* [Record set]
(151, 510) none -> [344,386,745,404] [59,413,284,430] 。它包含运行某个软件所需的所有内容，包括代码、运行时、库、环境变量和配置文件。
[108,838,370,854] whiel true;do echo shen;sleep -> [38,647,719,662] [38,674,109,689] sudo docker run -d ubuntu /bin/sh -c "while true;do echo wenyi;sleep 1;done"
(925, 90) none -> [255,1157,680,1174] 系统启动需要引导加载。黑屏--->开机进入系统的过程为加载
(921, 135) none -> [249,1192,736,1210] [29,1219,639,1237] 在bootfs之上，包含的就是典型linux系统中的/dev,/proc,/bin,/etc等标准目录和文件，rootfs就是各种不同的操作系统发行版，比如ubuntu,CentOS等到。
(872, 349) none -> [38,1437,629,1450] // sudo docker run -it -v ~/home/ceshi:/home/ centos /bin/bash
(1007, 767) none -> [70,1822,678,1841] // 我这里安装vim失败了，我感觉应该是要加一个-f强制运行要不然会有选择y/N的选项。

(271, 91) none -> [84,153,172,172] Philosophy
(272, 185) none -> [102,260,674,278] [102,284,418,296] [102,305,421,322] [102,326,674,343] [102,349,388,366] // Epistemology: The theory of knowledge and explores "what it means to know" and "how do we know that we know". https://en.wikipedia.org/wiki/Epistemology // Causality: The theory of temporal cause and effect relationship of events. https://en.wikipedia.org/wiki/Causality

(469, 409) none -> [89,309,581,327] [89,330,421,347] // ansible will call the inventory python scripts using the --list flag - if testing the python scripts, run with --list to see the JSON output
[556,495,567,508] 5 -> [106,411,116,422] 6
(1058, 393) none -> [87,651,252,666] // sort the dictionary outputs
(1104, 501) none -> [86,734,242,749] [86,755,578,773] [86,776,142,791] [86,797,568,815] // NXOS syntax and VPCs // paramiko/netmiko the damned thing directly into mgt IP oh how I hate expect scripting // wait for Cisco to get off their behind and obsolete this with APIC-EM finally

* [Task description]
Word for word, retype all of the entries above.

* [Result of the exercise]
(151, 510) none -> [344,386,745,404] [59,413,284,430] 。它包含运行某个软件所需的所有内容，包括代码、运行时、库、环境变量和配置文件。
[108,838,370,854] whiel true;do echo shen;sleep -> [38,647,719,662] [38,674,109,689] sudo docker run -d ubuntu /bin/sh -c "while true;do echo wenyi;sleep 1;done"
(925, 90) none -> [255,1157,680,1174] 系统启动需要引导加载。黑屏--->开机进入系统的过程为加载
(921, 135) none -> [249,1192,736,1210] [29,1219,639,1237] 在bootfs之上，包含的就是典型linux系统中的/dev,/proc,/bin,/etc等标准目录和文件，rootfs就是各种不同的操作系统发行版，比如ubuntu,CentOS等到。
(872, 349) none -> [38,1437,629,1450] // sudo docker run -it -v ~/home/ceshi:/home/ centos /bin/bash
(1007, 767) none -> [70,1822,678,1841] // 我这里安装vim失败了，我感觉应该是要加一个-f强制运行要不然会有选择y/N的选项。

(271, 91) none -> [84,153,172,172] Philosophy
(272, 185) none -> [102,260,674,278] [102,284,418,296] [102,305,421,322] [102,326,674,343] [102,349,388,366] // Epistemology: The theory of knowledge and explores "what it means to know" and "how do we know that we know". https://en.wikipedia.org/wiki/Epistemology // Causality: The theory of temporal cause and effect relationship of events. https://en.wikipedia.org/wiki/Causality

(469, 409) none -> [89,309,581,327] [89,330,421,347] // ansible will call the inventory python scripts using the --list flag - if testing the python scripts, run with --list to see the JSON output
[556,495,567,508] 5 -> [106,411,116,422] 6
(1058, 393) none -> [87,651,252,666] // sort the dictionary outputs
(1104, 501) none -> [86,734,242,749] [86,755,578,773] [86,776,142,791] [86,797,568,815] // NXOS syntax and VPCs // paramiko/netmiko the damned thing directly into mgt IP oh how I hate expect scripting // wait for Cisco to get off their behind and obsolete this with APIC-EM finally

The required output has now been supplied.